Composizione negoziata - Misure protettive - Reclamo - Ripristino
Pubblichiamo due provvedimenti del Tribunale di Forlì, relativi al medesimo procedimento di reclamo ex artt. 19 comma 7 CCII e 669-terdecies c.p.c. avverso il diniego delle misure protettive.
1) Il primo provvedimento è quello emesso l’11.10.2024 ed è sicuramente il più interessante.
Si tratta dell’ordinanza che il Presidente del Collegio ha emesso ai sensi del sesto comma dell’art. 669-terdecies c.p.c. per sospendere l’efficacia del provvedimento impugnato e quindi ripristinare, in via provvisoria e urgente, nelle more della decisione finale sul reclamo, le misure protettive che il giudice monocratico non aveva confermato.

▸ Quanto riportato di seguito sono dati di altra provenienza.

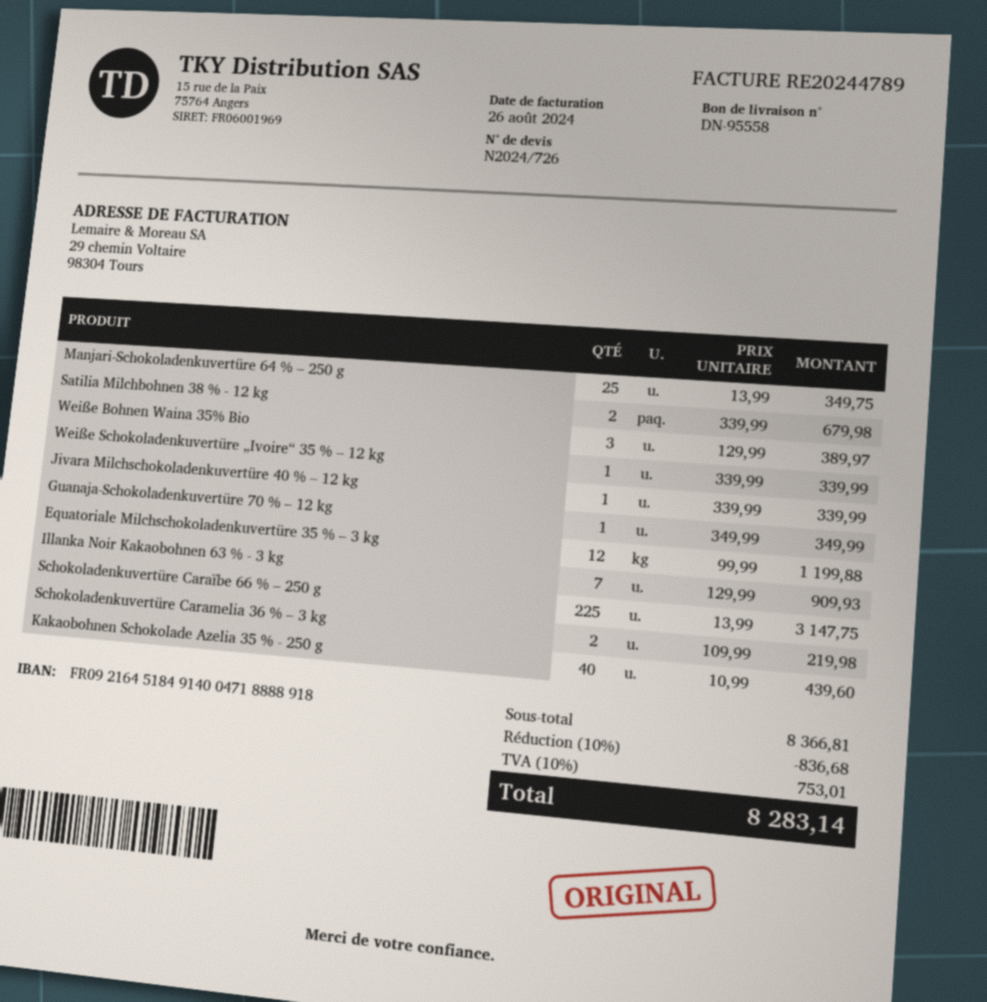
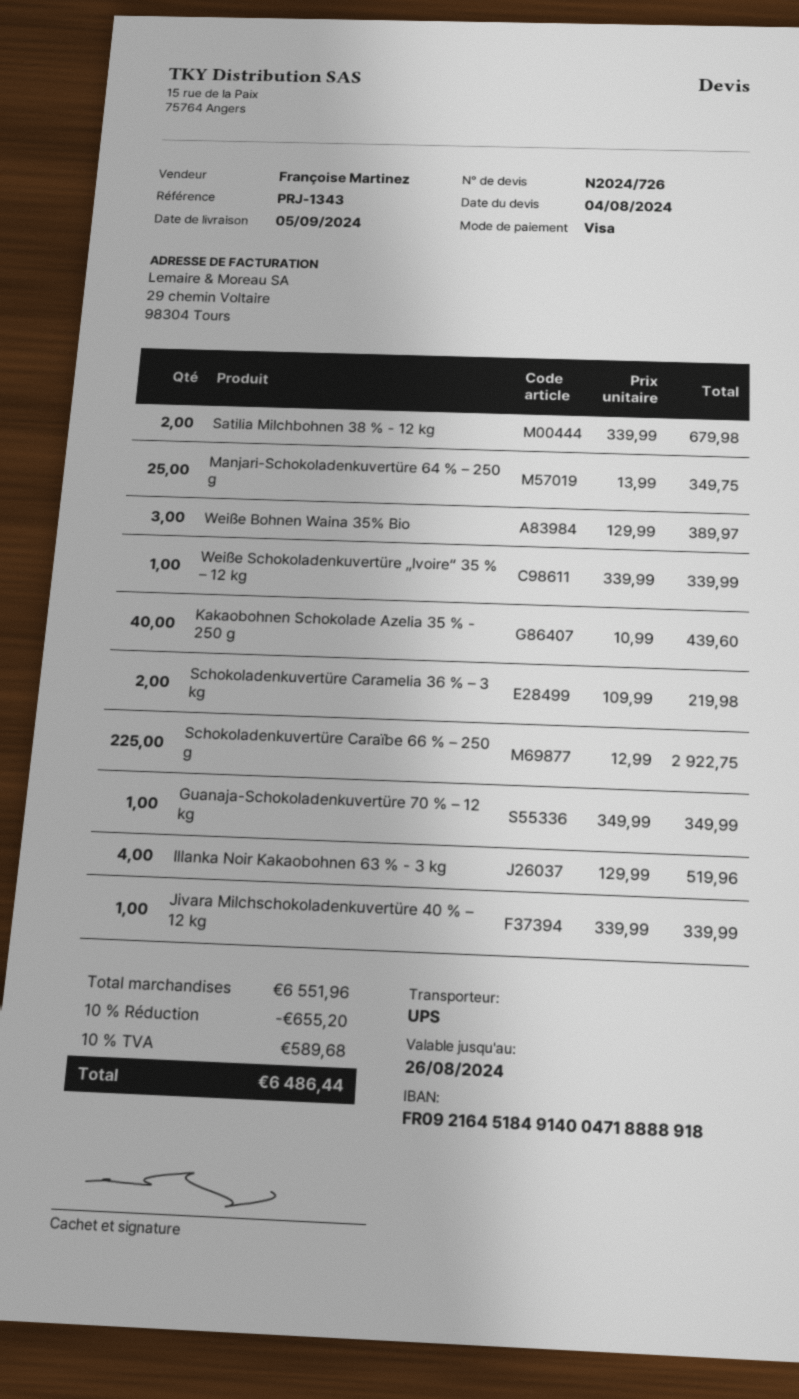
Equatoriale Milchschokoladenkuvertüre 35 % – 3 kg: 12 x 99.99 = 1199.88 -> none
Illanka Noir Kakaobohnen 63 % - 3 kg: 7 x 129.99 = 909.93 -> 4 x 129.99 = 519.96
Schokoladenkuvertüre Caraïbe 66 % – 250 g: 225 x 13.99 = 3147.75 -> 225 x 12.99 = 2922.75
subtotal: 8366.81 -> 6551.96
discount: 10% = 836.68 -> 10% = 655.20
tax: 10% = 753.01 -> 10% = 589.68
total: 8283.14 -> 6486.44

La decisione si fonda su una lettura ampia del sesto comma dell’art. 669-terdecies e coerente con la sua collocazione all’interno della tra le disposizioni che regolano le misure protettive. Sotto questo profilo l’espressione “sospensione dell’esecuzione” del provvedimento impugnato è stata interpretata in senso estensivo, ricomprendendovi anche la sospensione “degli effetti” o “dell’efficacia” del provvedimento medesimo.

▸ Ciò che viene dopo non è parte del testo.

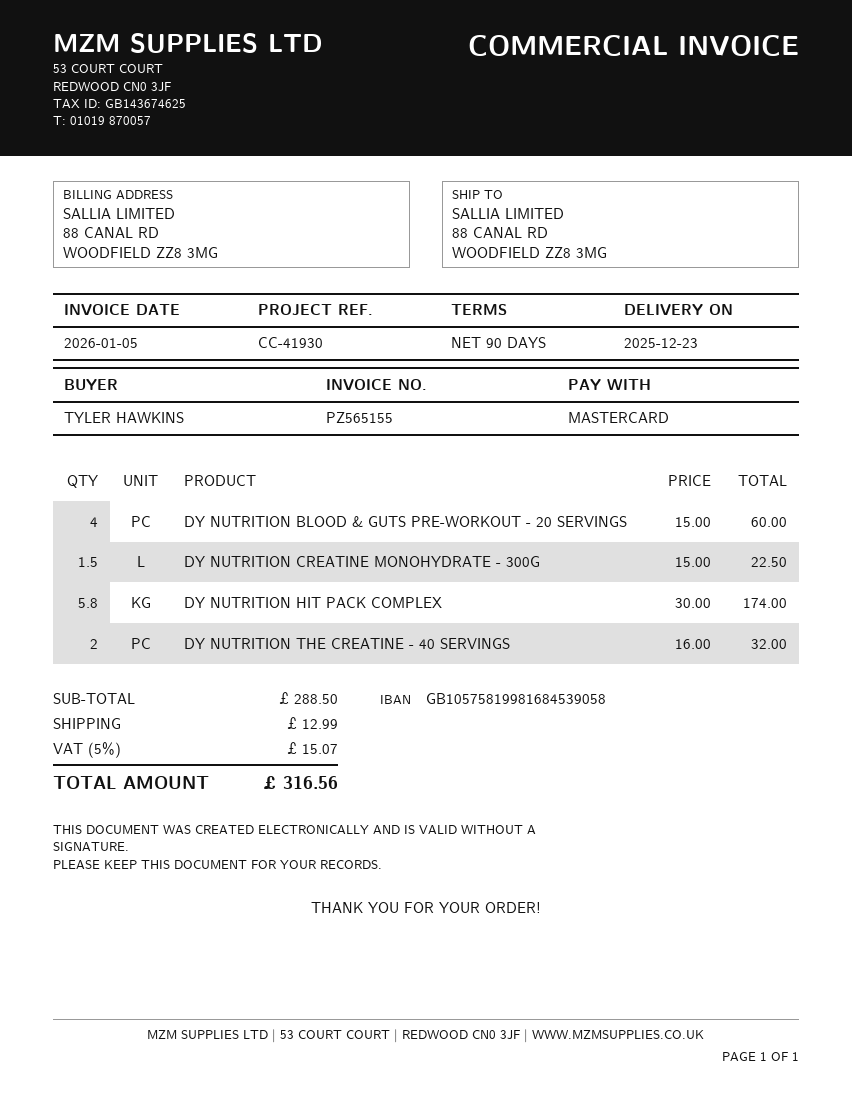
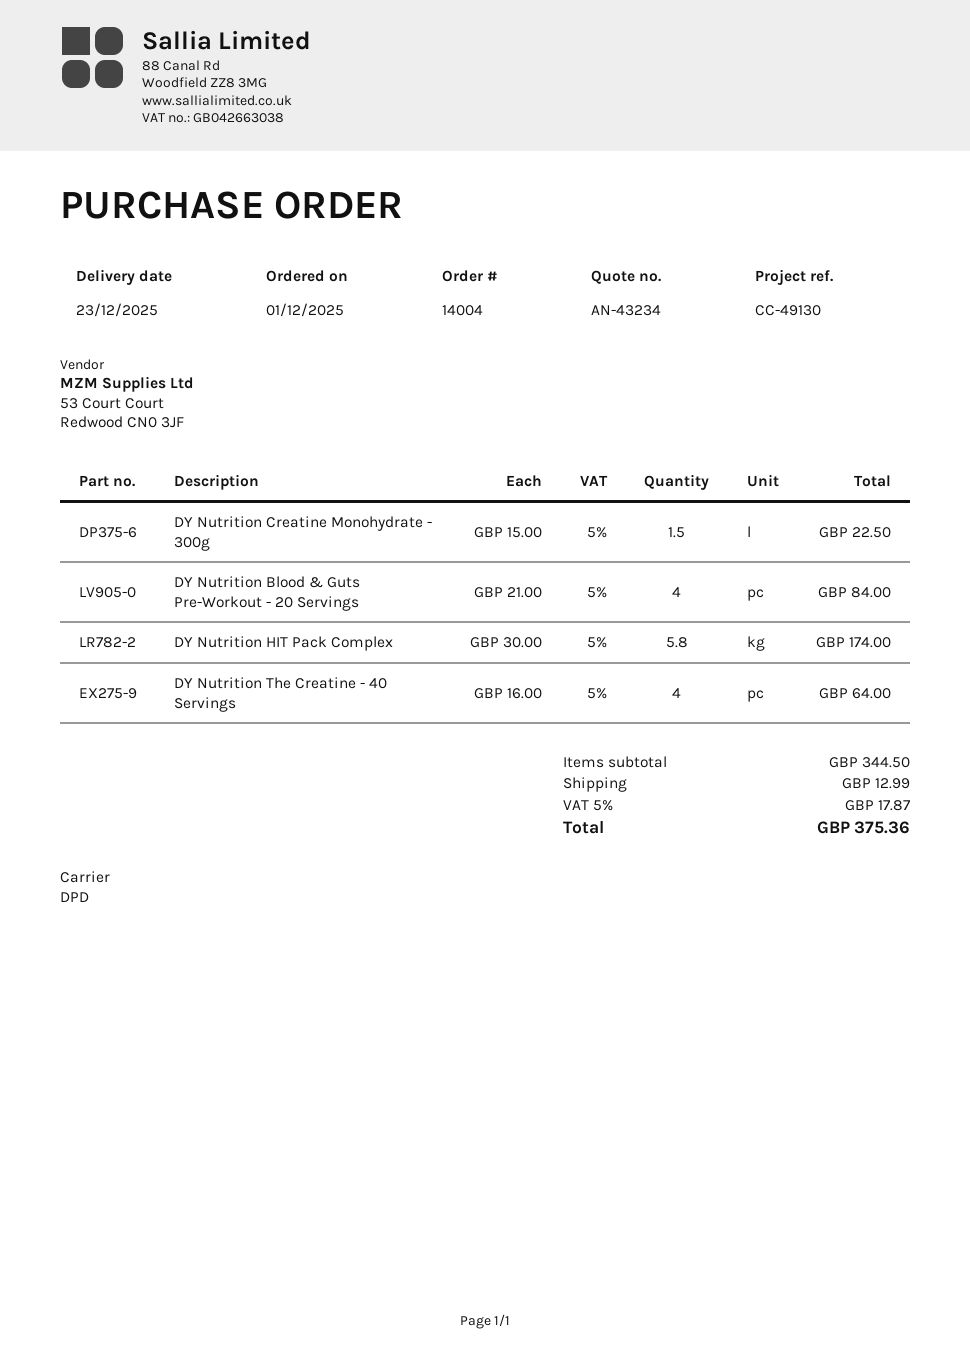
reference: CC-41930 -> CC-49130
DY NUTRITION BLOOD & GUTS PRE-WORKOUT - 20 SERVINGS: 4 x 15.00 = 60.00 -> 4 x 21.00 = 84.00
DY NUTRITION THE CREATINE - 40 SERVINGS: 2 x 16.00 = 32.00 -> 4 x 16.00 = 64.00
subtotal: 288.50 -> 344.50
tax: 5% = 15.07 -> 5% = 17.87
total: 316.56 -> 375.36

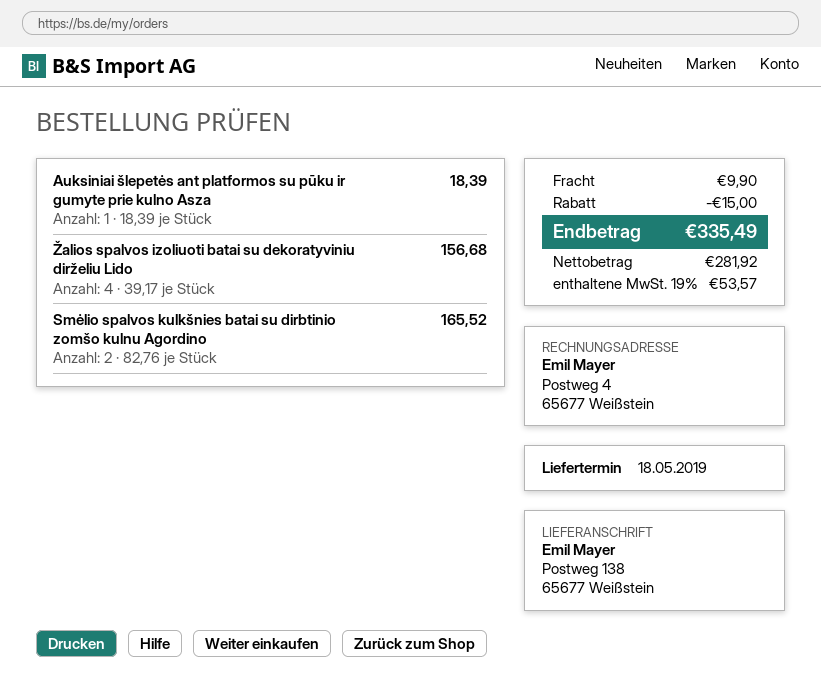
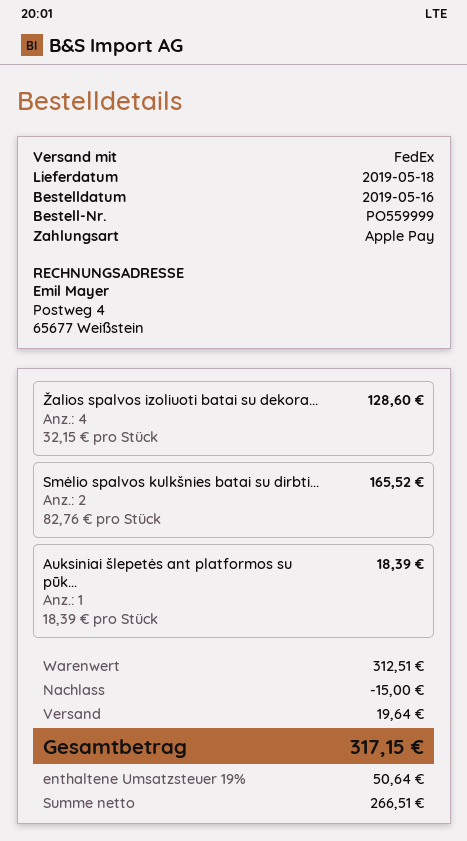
Žalios spalvos izoliuoti batai su dekoratyviniu dirželiu Lido: 4 x 39.17 = 156.68 -> 4 x 32.15 = 128.60
shipping: 9.90 -> 19.64
net: 281.92 -> 266.51
tax: 19% = 53.57 -> 19% = 50.64
total: 335.49 -> 317.15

Nella CNC le misure protettive hanno un’efficacia provvisoria subordinata alla conferma del Tribunale. Il provvedimento di revoca ha dunque l’effetto di privare il debitore della protezione acquisita con la domanda di cui all’art. 18 CCII. Di conseguenza per il Tribunale di Forlì sospendere gli effetti (o l’efficacia) di quel provvedimento, a norma del sesto comma dell’art. 669-terdecies c.p.c., significa decretare la temporanea riviviscenza delle misure protettive sino alla decisione sul reclamo.

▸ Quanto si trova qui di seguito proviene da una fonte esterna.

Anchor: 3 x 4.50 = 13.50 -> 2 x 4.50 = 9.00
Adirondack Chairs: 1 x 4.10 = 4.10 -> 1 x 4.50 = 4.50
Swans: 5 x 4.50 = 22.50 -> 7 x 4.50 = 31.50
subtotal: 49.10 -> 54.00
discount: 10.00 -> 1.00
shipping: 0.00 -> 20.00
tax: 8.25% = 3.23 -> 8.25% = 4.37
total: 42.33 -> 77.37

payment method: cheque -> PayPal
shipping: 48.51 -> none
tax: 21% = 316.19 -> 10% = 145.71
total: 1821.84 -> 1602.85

2) Il secondo provvedimento è l’ordinanza di accoglimento del reclamo, con cui il Tribunale di Forlì – riformando la decisione monocratica di prima istanza (che parimenti allego, per un più chiaro raffronto delle tematiche discusse) – ha espresso alcuni importanti principi in tema di CNC:
a. anzitutto ha ricordato che “la composizione negoziata della crisi non è una procedura concorsuale ma un percorso di tipo negoziale, funzionale proprio ad instaurare, e proseguire, le trattative con i creditori o con alcune categorie di questi (come nel caso in esame il ceto bancario), per individuare una soluzione idonea al risanamento” (la sottolineatura è rilevante perché nel provvedimento di diniego delle misure protettive era stata data particolare enfasi alla mancanza di un piano e, più in generale, di una serie di documenti necessari per un concordato, ma non richiesti nella CNC);
b. ha di conseguenza affermato che l’imprenditore non ha l’onere di presentare un piano vero e proprio, ma più semplicemente un progetto di piano di risanamento, che deve contenere le “linee guida e assunzioni sufficientemente precise e chiare, in modo da permettere al Tribunale di effettuare il giudizio di astratta idoneità, o comunque di non manifesta inidoneità, dello stesso a perseguire la finalità del risanamento”;
c. ha tenuto a rimarcare che al Tribunale spetta (solo) il controllo circa l’astratta idoneità del progetto a risanare l’impresa, mentre la concreta attuabilità dello stesso (ossia le sue chance di successo) è riservata esclusivamente alla valutazione dei creditori (nell’ordinanza reclamata il giudice s’era invece spinto a sindacare il merito della proposta ai creditori). (Jam Czmil) (riproduzione riservata)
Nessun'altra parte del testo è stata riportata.